O ser estava mancando, como se sua perna estivesse quebrada. Grunhia o tempo todo. Ficou acuado embaixo da mangueira.
_ O que é aquela coisa ali? - perguntou Gilberto, apontando a lanterna para a engenhoca de Marco Túlio.
_ É a minha máquina de caçar E.T's. Ela disparou um raio laser no E.T e paralisou ele.
_ De onde você tira essas coisas? - perguntou Rafael.
_ De lugar nenhum... Eu mesmo crio.
A criatura gemia como um ser humano.
_ Calma que a gente já chamou a ambulância! Mexe não que é pra não machucar mais! - falou Francine. O E.T resmungou, como se estivesse insatisfeito com a algeação.
_ Fica quieto, seu "Coisa"!
_ Sua perna está quebrada. Dá pra ver daqui. Mexer vai ser pior pra você. - disse Gilberto. Isso convenceu a criatura.

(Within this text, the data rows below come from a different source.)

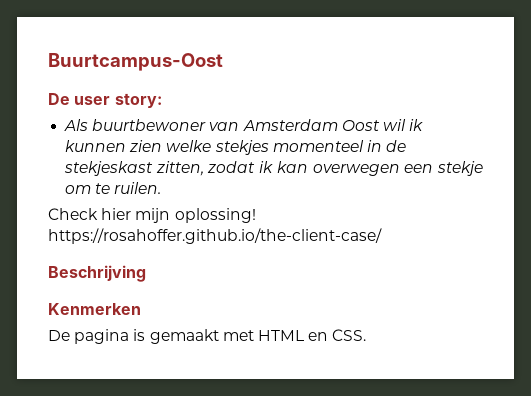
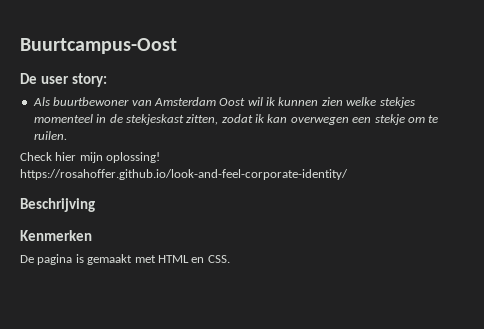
[48,228,382,244] https://rosahoffer.github.io/the-client-case/ -> [20,169,348,180] https://rosahoffer.github.io/look-and-feel-corporate-identity/

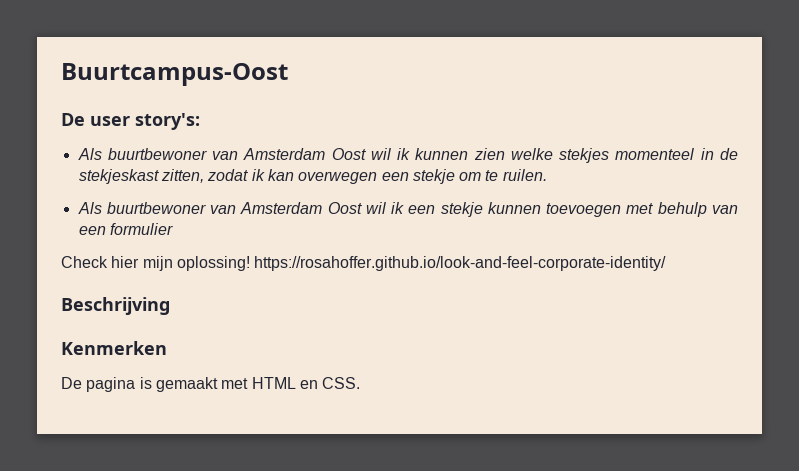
[71,73,107,87] story: -> [135,113,200,130] story's:
(67, 135) none -> [77,202,738,217] [78,223,173,235] // Als buurtbewoner van Amsterdam Oost wil ik een stekje kunnen toevoegen met behulp van een formulier

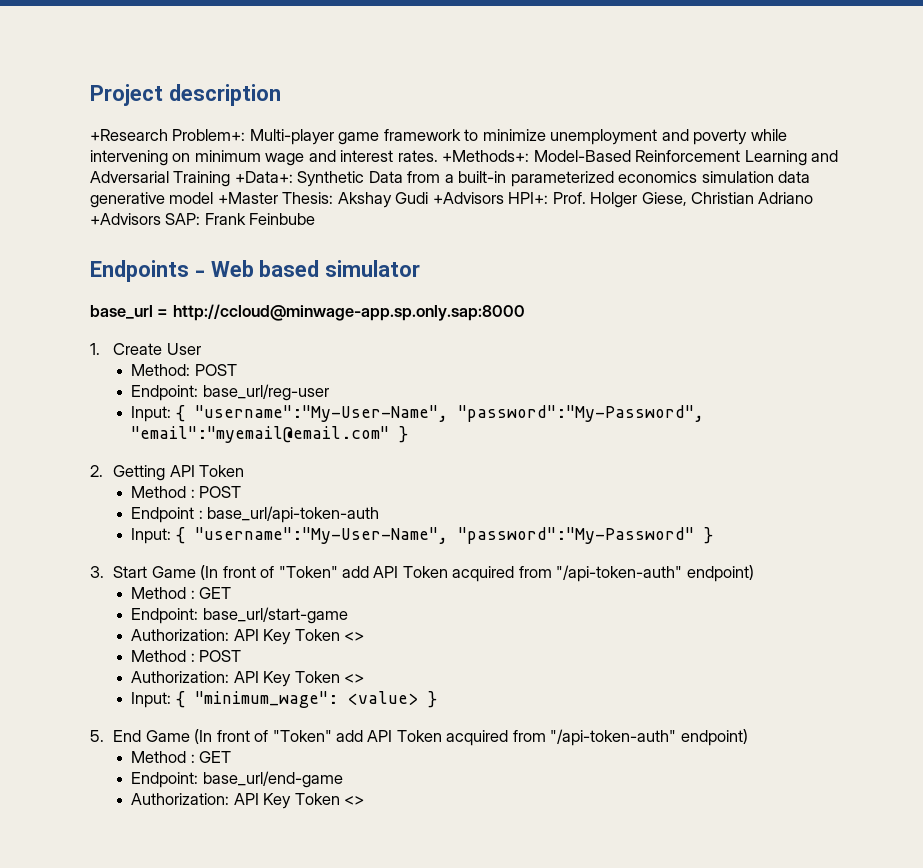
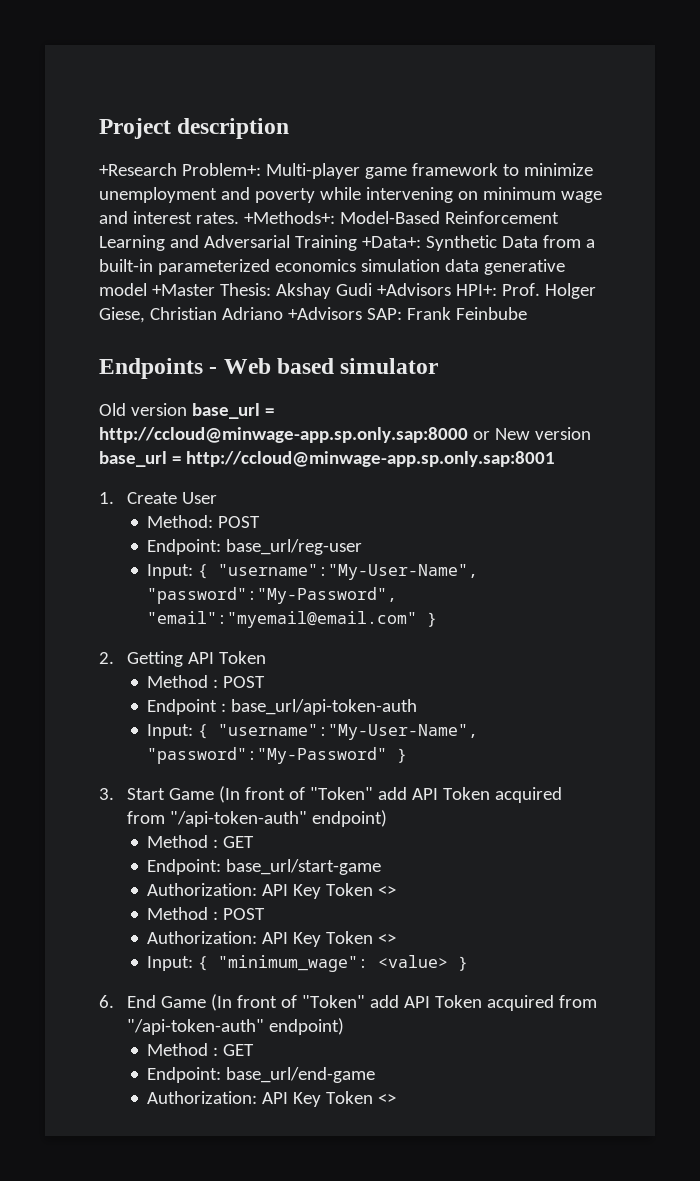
(421, 268) none -> [99,403,187,416] Old version
(525, 312) none -> [472,427,591,440] [99,451,555,467] or New version base_url = http://ccloud@minwage-app.sp.only.sap:8001
[90,730,104,742] 5. -> [99,995,114,1008] 6.

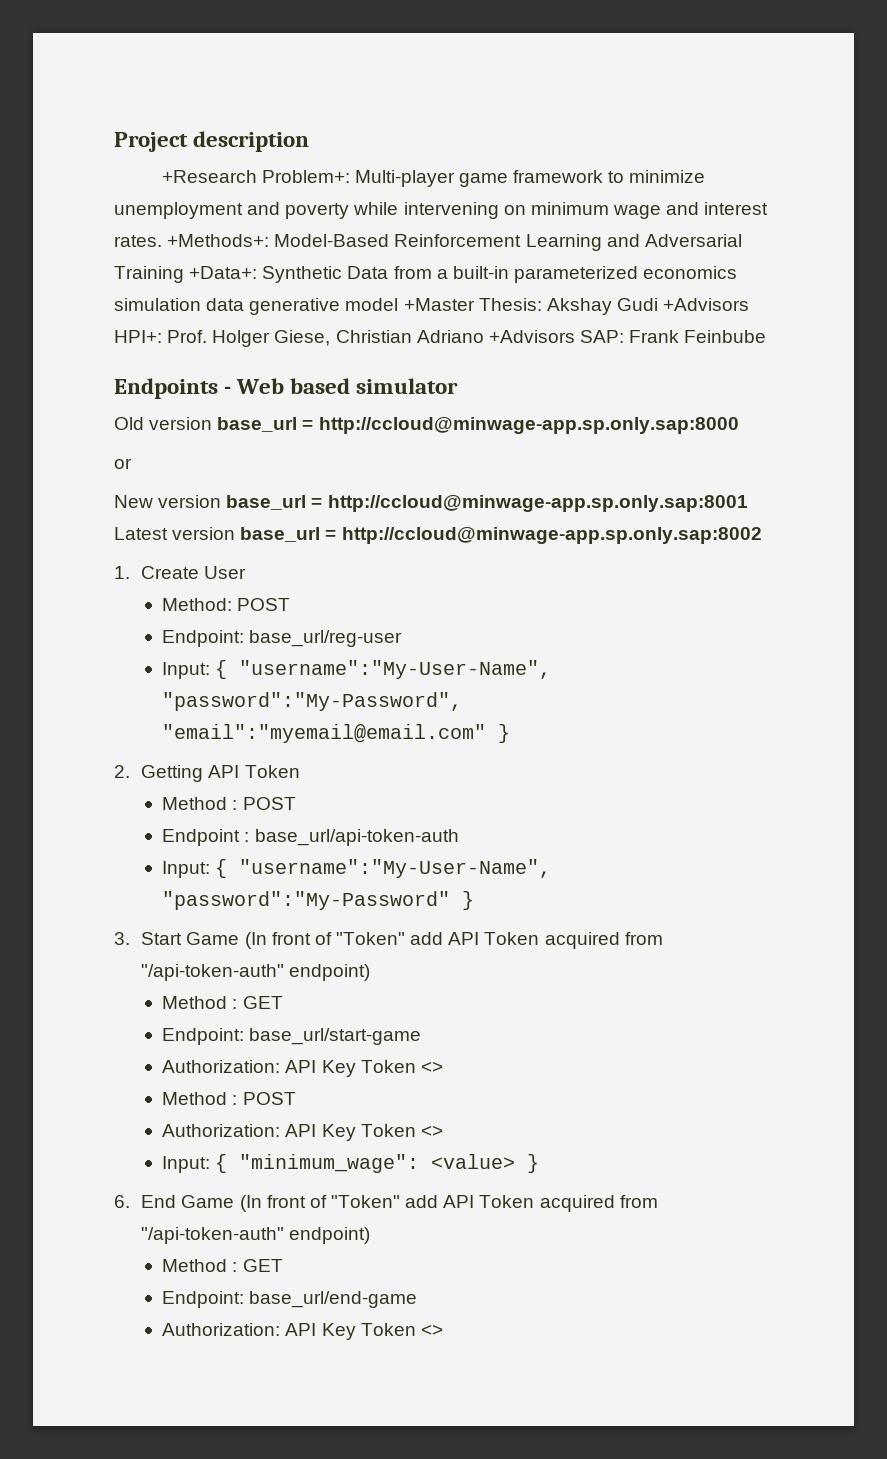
(468, 435) none -> (739, 425) //
(490, 435) none -> (132, 463) //
(555, 459) none -> [114,527,762,544] Latest version base_url = http://ccloud@minwage-app.sp.only.sap:8002

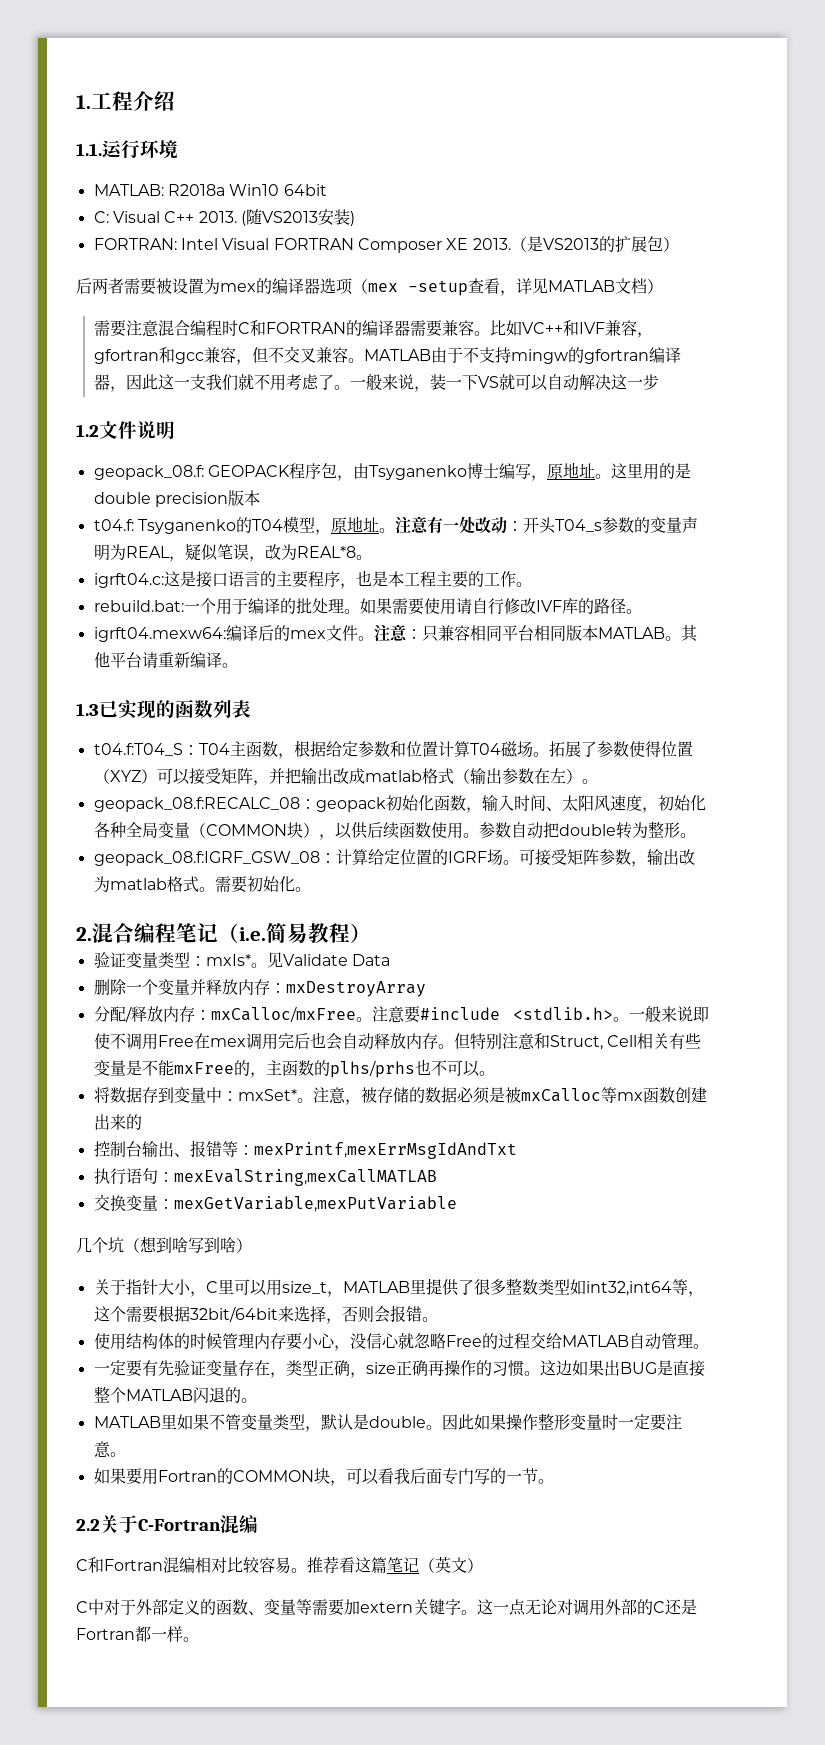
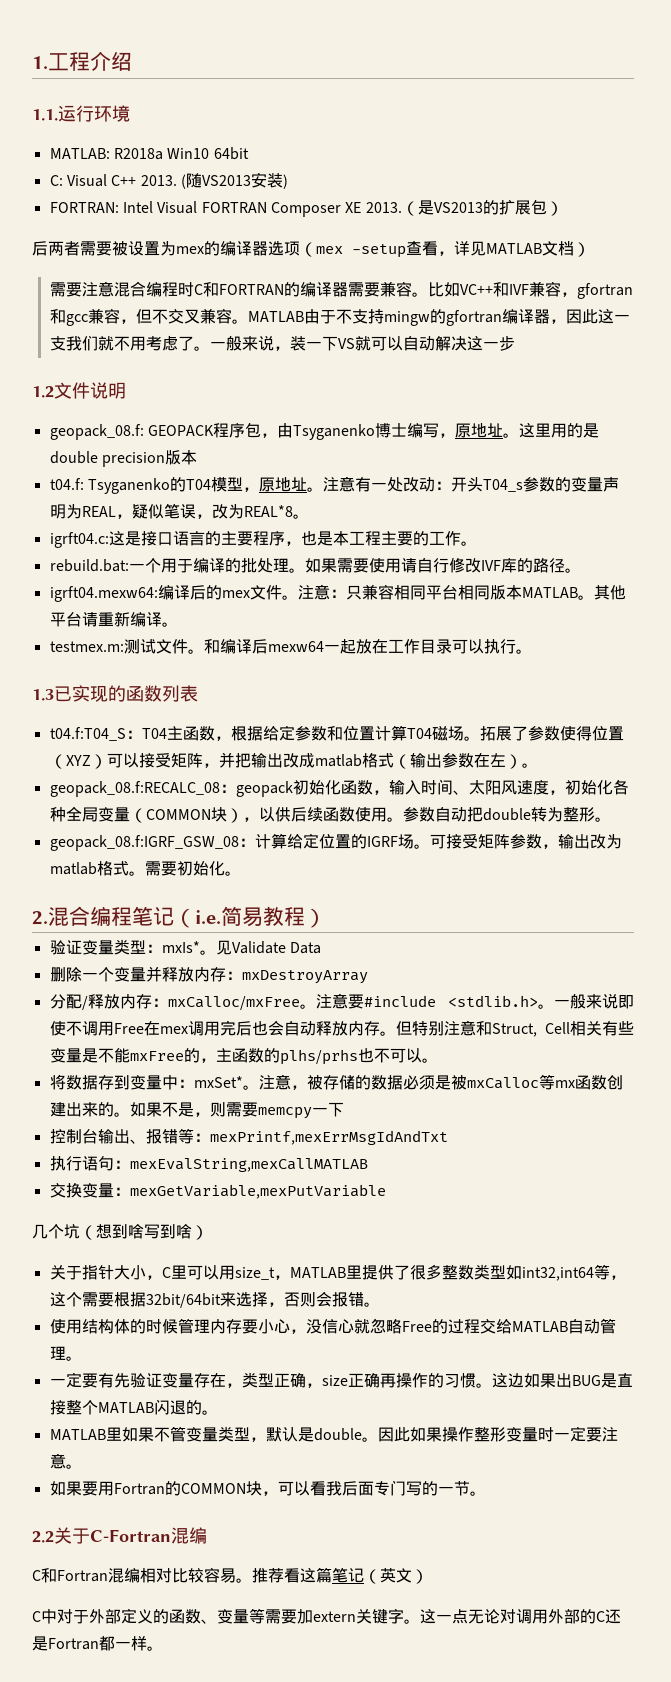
(238, 665) none -> [49,639,532,654] // testmex.m:测试文件。和编译后mexw64一起放在工作目录可以执行。
(142, 1122) none -> [113,1102,344,1119] 。如果不是，则需要memcpy一下

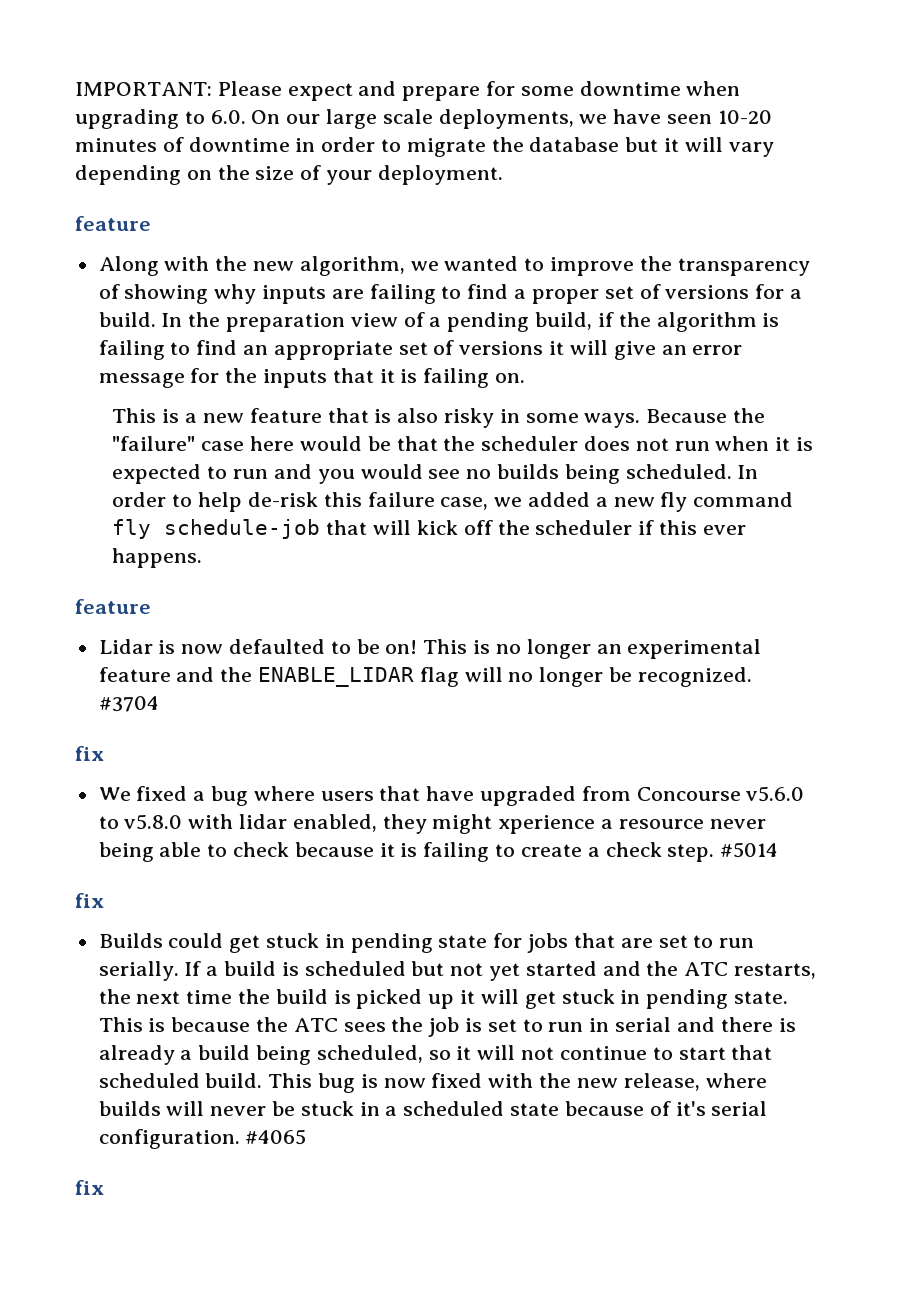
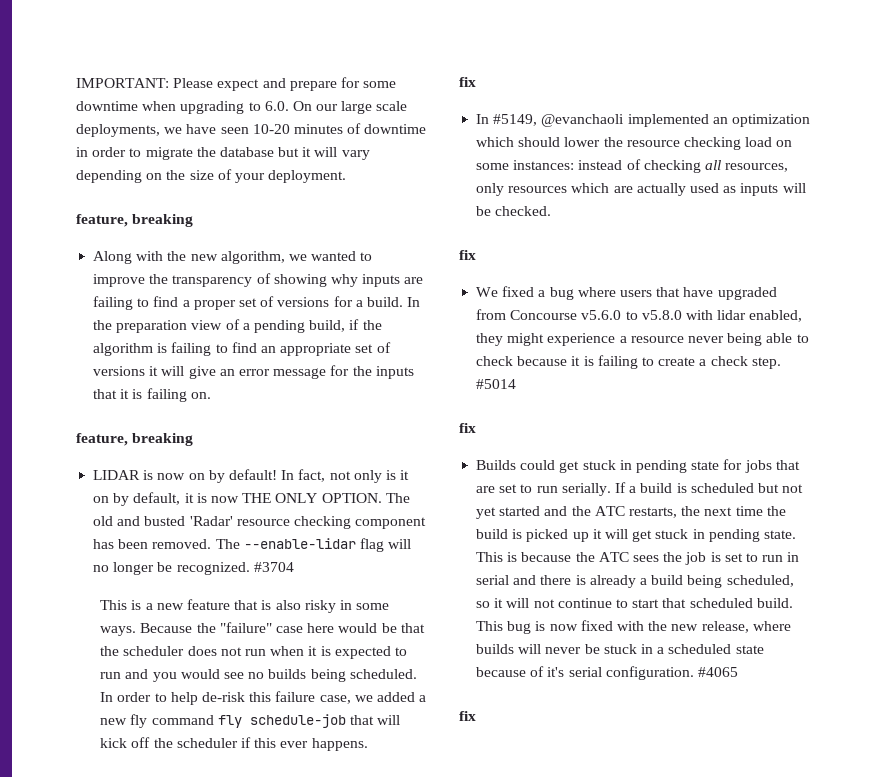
[75,216,151,231] feature -> [76,214,194,227] feature, breaking
(526, 378) none -> [76,433,194,446] [93,469,410,483] [93,492,410,506] [93,516,427,529] [93,538,412,552] [93,562,294,575] // feature, breaking // LIDAR is now on by default! In fact, not only is it on by default, it is now THE ONLY OPTION. The old and busted 'Radar' resource checking component has been removed. The --enable-lidar flag will no longer be recognized. #3704
[75,599,151,614] [98,639,762,659] [98,667,752,687] [98,696,159,712] feature // Lidar is now defaulted to be on! This is no longer an experimental feature and the ENABLE_LIDAR flag will no longer be recognized. #3704 -> [459,77,476,87] [476,114,810,127] [476,137,793,150] [476,159,789,173] [476,183,806,196] [476,206,552,216] fix // In #5149, @evanchaoli implemented an optimization which should lower the resource checking load on some instances: instead of checking all resources, only resources which are actually used as inputs will be checked.
[498,815,596,834] xperience -> [547,333,616,346] experience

           Dez minutos depois da confusão a polícia chegou. Os faróis deles focaram-se todos na criatura misteriosa aos pés da mangueira. Percebendo que era a polícia, a criatura começou a se agitar:
_ Não,senhor. Não precisa vir aqui não, Senhor.
_ Põe as mãos sobre a cabeça, E.T. - disse um deles, e foi prontamente atendido. Os policiais chegaram bem perto dele, o revistaram, tomando uma arma de brinquedo, e retiraram a máscara que o meliante usava sobre o rosto.
           Marco Túlio ficou frustrado com o que viu: quer dizer que não era um E.T de verdade?
_ Esse rapaz vem praticando vários furtos à residências durante a noite. - disse o policial aos seus pais - Ele é conhecido como E.T justamente por usar esta máscara aqui. Pelo que ele estava contando para os para-médicos, quando tentou saltar o muro da sua residência, ele tropeçou num fio de barbante que passava sobre o muro, e bateu com a perna em cima do invento do seu filho. Como o barbante passava pela fiação, a queda dele fez o barbante esticar e juntar os dios fios, e isso gerou o blecaute.
_ Foi você que fez uma máquina de caçar E.T's? - pergunto o outro policial ao garoto.
_ Fui eu.
_ Parabéns: ela funciona. Este E.T pelo menos não incomoda a mais ninguém.
           Foi frustrante para o garoto ver que a máquina fora destruída de maneira tão inusitada. Mas não tinha problema algum, porque na manhã seguinte ele usaria as cadeiras velhas que a mãe ajuntou no fundo do quintal e o balanço debaixo da mangueira para fazer uma outra engenhoca: um elevador para subir em árvores.